Would be interesting to hear about demographic stats of your clientele. The fact that Flutter is only mentioned in your posts here, underlines its state of adoption in "western" communities, at least in the HN bubble.
It was really a euro thing. Think the whole Jamba/Jamster ecosystem (Crazy Frog) and the explosion that occurred with premium SMS and ringtones.
It was all about selling into carriers associated with that, and that was a recipe for pain. I don't believe anyone made a killing in J2ME directly (Gameloft gave the impression of making most money, not entirely undeservedly), and many absolutely struggled, but it did provide the crucible for a lot of what came later.
One of the more curious incidents that stayed with me related to the game "Fatal Force" which had a 64kb build that was incredibly tight. We were mystified to discover a Chinese pirate was distributing a Chinese build of the game, still within 64kb limits. He had decompiled it, reverse engineered it, added more compression so he could fit in localized assets, and released it. The last I heard on the subject there was an effort to pay him for it.
The other was when a game of a game show was advertised in Germany, during the game show, it would generate such a traffic spike that the servers selling the game got knocked out, leading to requiring outsourcing that function to a more scalable competitor, a lesson that was not forgotten for the next company.

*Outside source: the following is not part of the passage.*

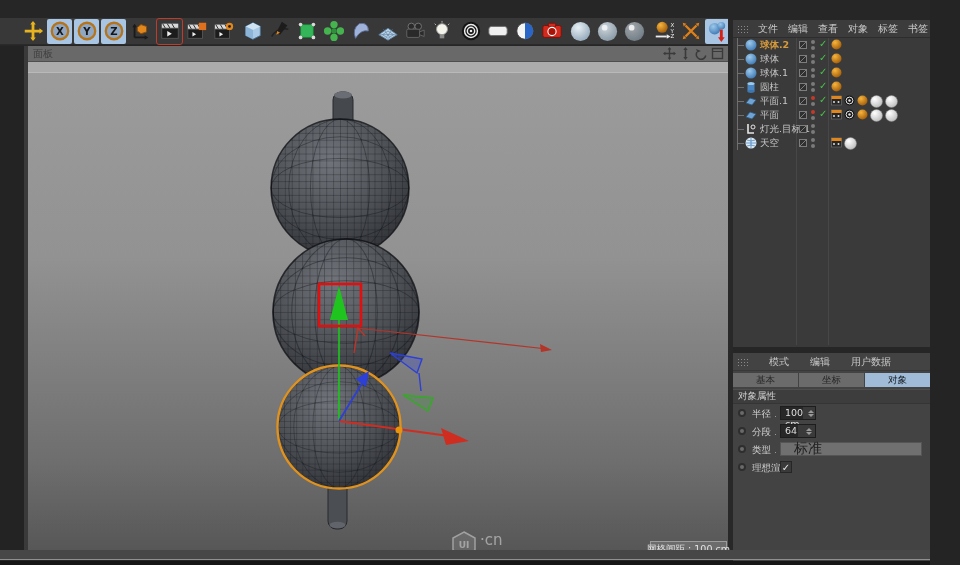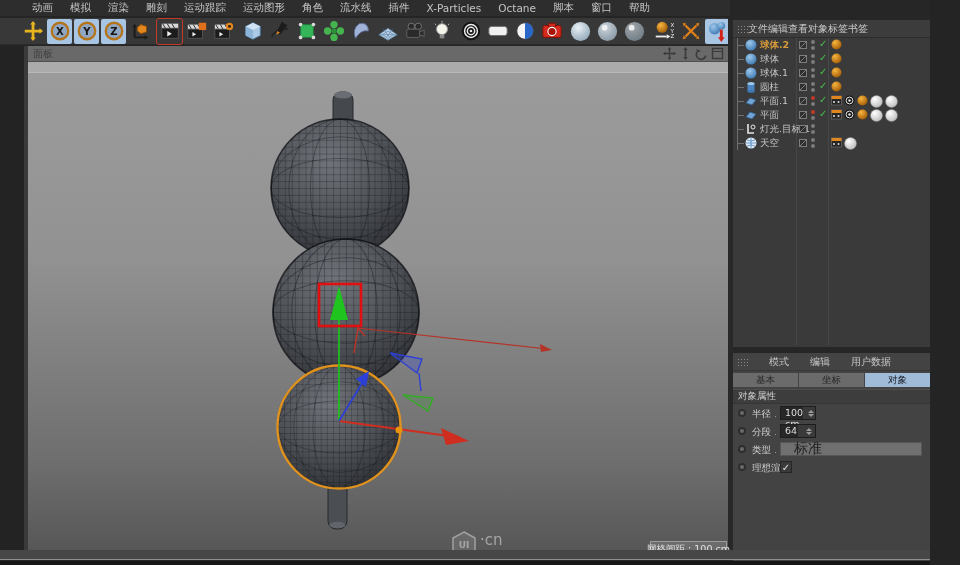"动画" div { html: <div> <span>动画</span> <span>模拟</span> <span>渲染</span> <span>雕刻</span> <span>运动跟踪</span> <span>运动图形</span> <span>角色</span> <span>流水线</span> <span>插件</span> <span>X-Particles</span> <span>Octane</span> <span>脚本</span> <span>窗口</span> <span>帮助</span> </div> -> none }
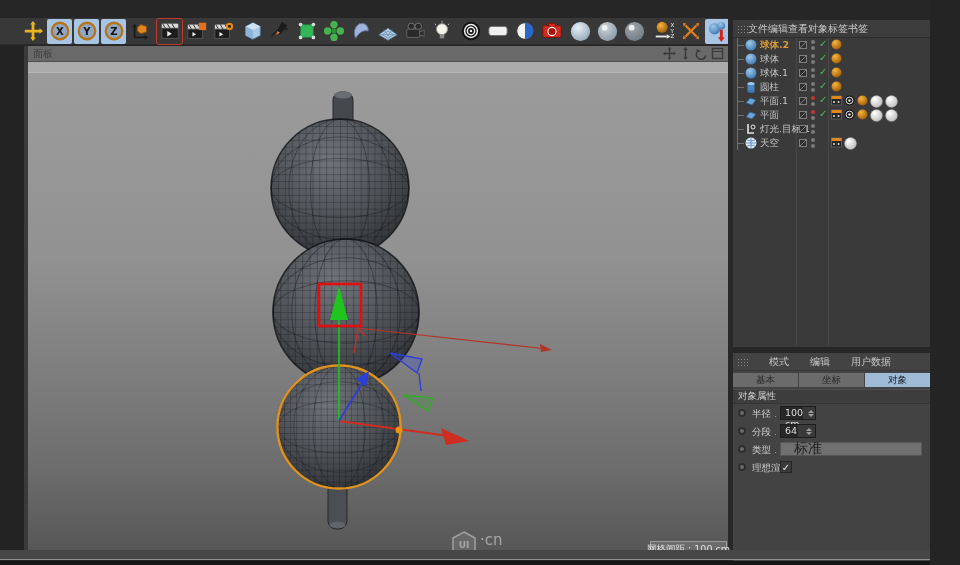"文件" #om-menu { gap: none -> 10px }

Besides not wanting to give most enjoyable part of the work to LLMs, reviewing LLM-generated code is much more daunting compared to writing the code yourself. So, I only use it for a very narrow and specific 2-3 liners, e.g. some arcane Win32 API calls, where I'd otherwise be browsing some old forums.

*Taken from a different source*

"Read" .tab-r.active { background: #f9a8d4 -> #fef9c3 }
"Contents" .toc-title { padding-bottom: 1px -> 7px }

This is my reflection as well. I find myself spending MORE time reviewing LLM-generated code and also spending time thinking through LLM generated choices, which, at many times are inefficient or bloated. Keeping the LLM on the right rails takes up more time, even with lengthy agent.md and claude.md files to manage behaviors.
Why such a simple UI utility app needed a VSCodium/Electron UI? The author seems to be well versed in Win32 API, so why not just learn the GUI part as well? It's not that hard.
The reason the Windhawk UI is based on VSCodium is mainly for the mod editing functionality. VSCodium with clangd are used for C++ intellisense out of the box.
You might say that many users don't care about mod development and don't need it. I agree, and I have it on my list to create a lite Windhawk version which doesn't depend on VSCodium.
Note that VSCodium is only used for the UI. When Windhawk is running in the background, its memory consumption is a couple of MB.